The answer to this misconception and misunderstanding of the Gospel is that God already did the hardest thing. The costliest, most loving thing he could have done for you, for me, he has already accomplished. That’s the root of the gospel. On that fateful night,in the garden, Jesus prayed. He cried out to the Father, fully knowing and understanding the Father’s will for his life, because that will was put in place before anything was. He cried out to the Father knowing full well that what he was about to endure was unimaginably painful, and undeserved.

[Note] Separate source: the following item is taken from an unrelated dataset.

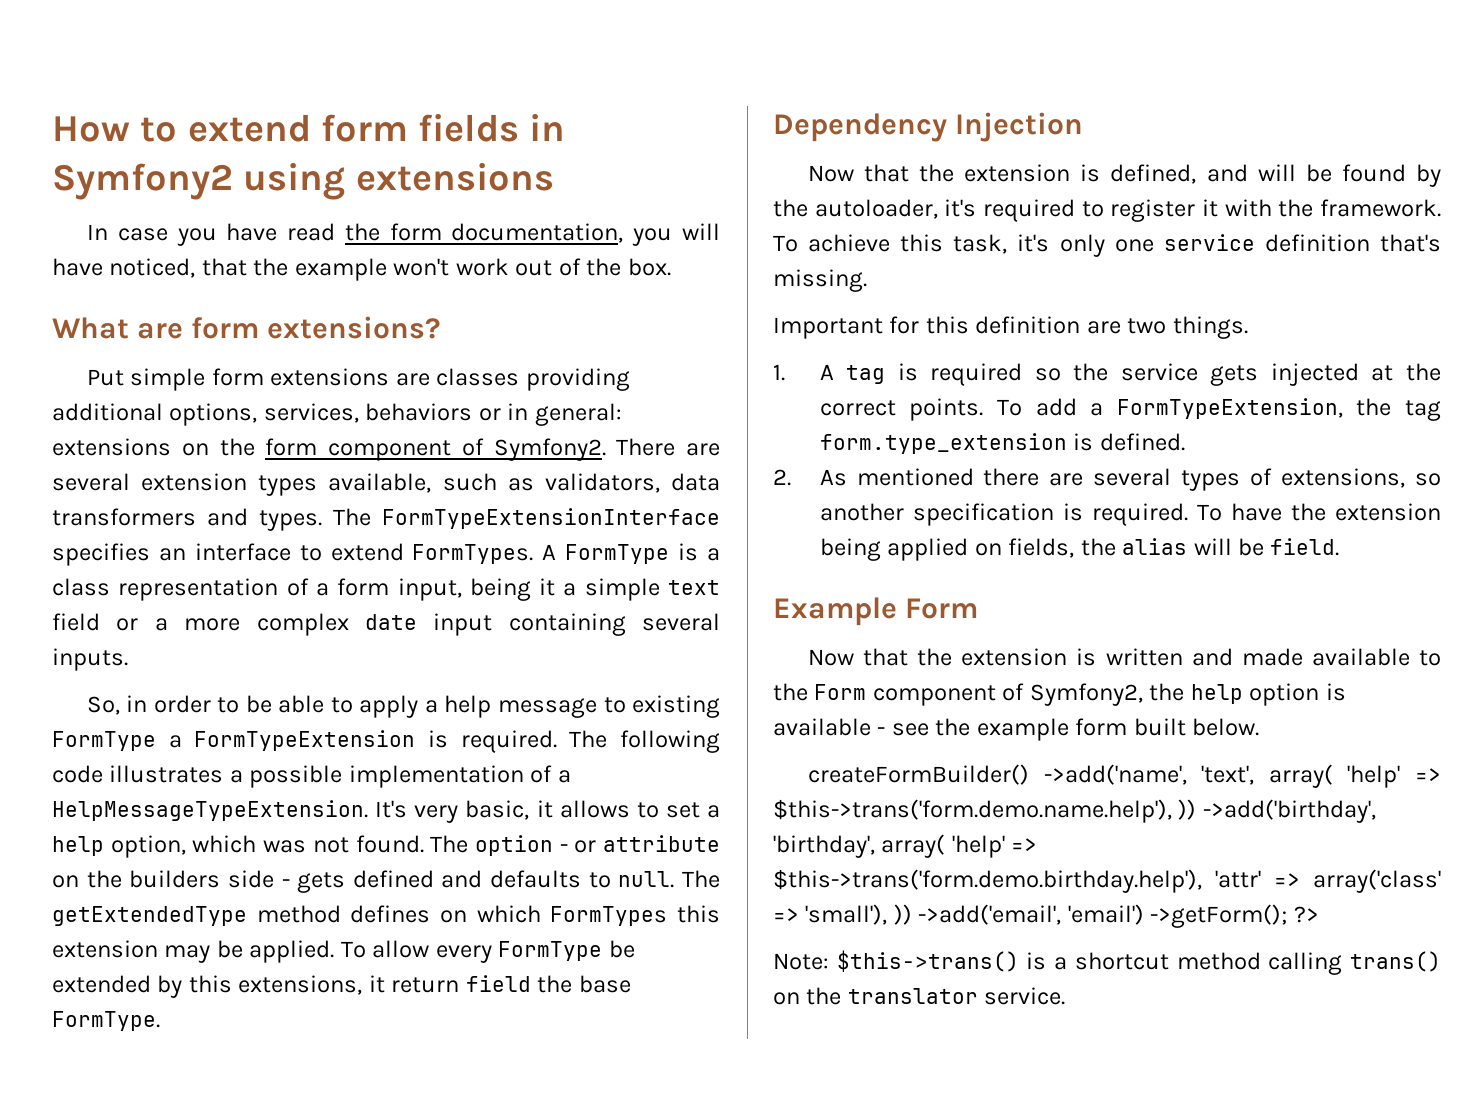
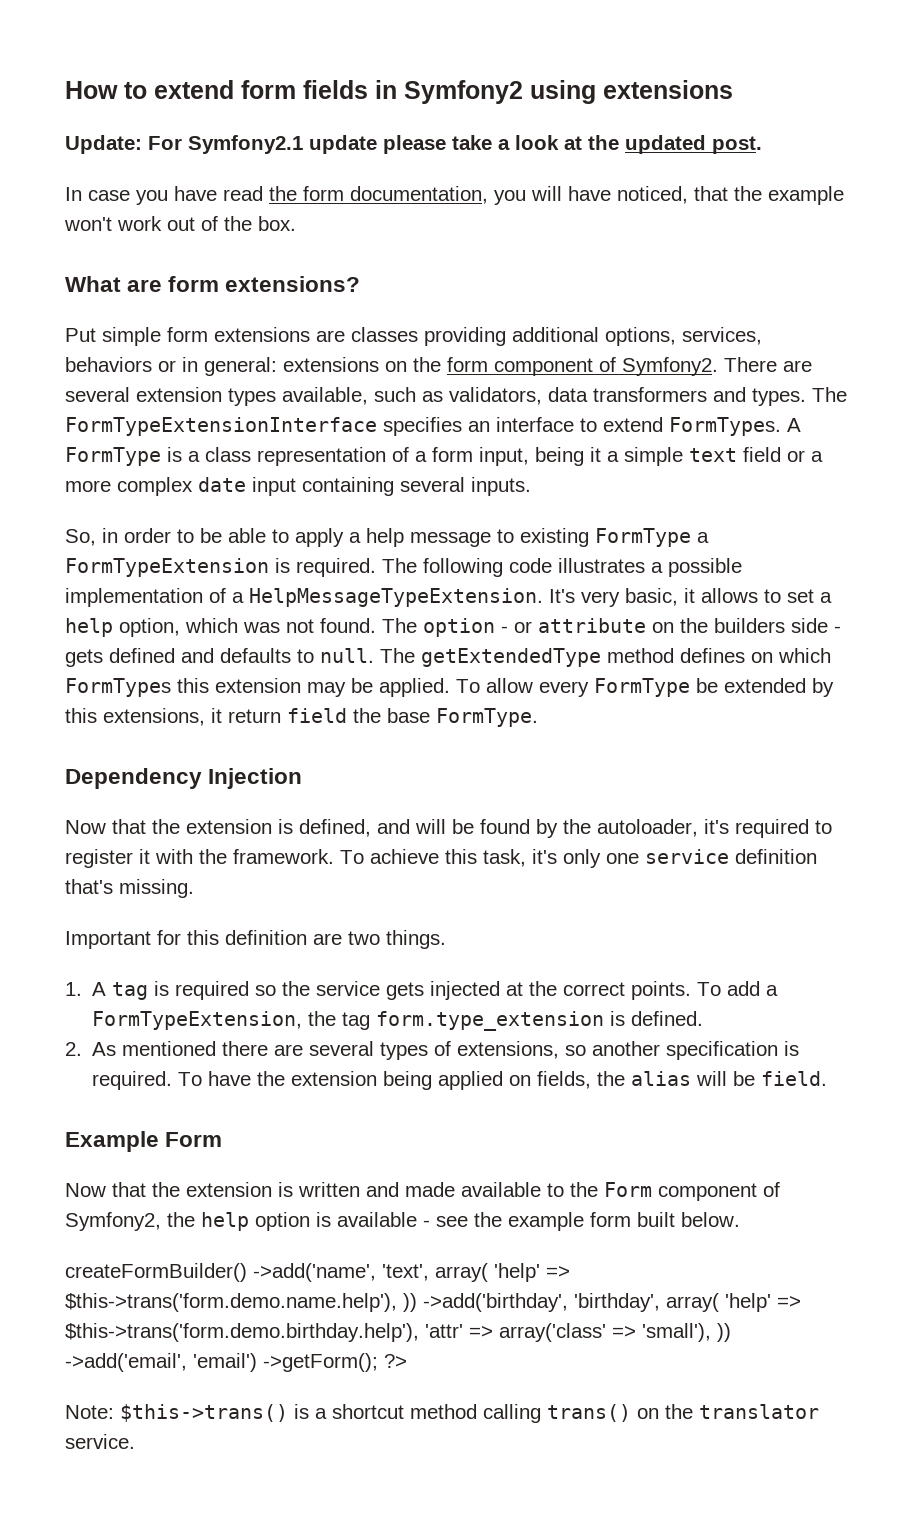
(554, 176) none -> [65,135,762,154] // Update: For Symfony2.1 update please take a look at the updated post.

He cried out with sweat dripping like drops of blood because the culmination of what he had come to earth to do was close, and in that moment the enormity of the suffering and pain he was to endure he could not do on his own strength (Luke 22:39 – 46).

The Father loves the Son, and the Father loves his creation. Sin entered and fractured our relationship with the God. “But God shows his love for us in that while we were still sinners, Christ died for us – Romans 5:8“. That’s the hardest thing, that in my transgression and iniquity, in the middle of my pride and idolatry, God sent his son, with whom he was well pleased to die a death so gruesome and undeserved. The hardest thing that though Jesus was in the form of God, he did not count equality with God as a thing to be grasped, but gave up his stature, his comfort and his life to give me life (Philippians 2:6 – 10). The hardest thing is wrapped up in that demonstration of love and grace on the cross, a love that defeated sin by paying for it in full, love that defeated death through the resurrection of Christ, that’s the love that we boast off. Thats the grace that we live our lives under, and thats where the power of forgiveness lies.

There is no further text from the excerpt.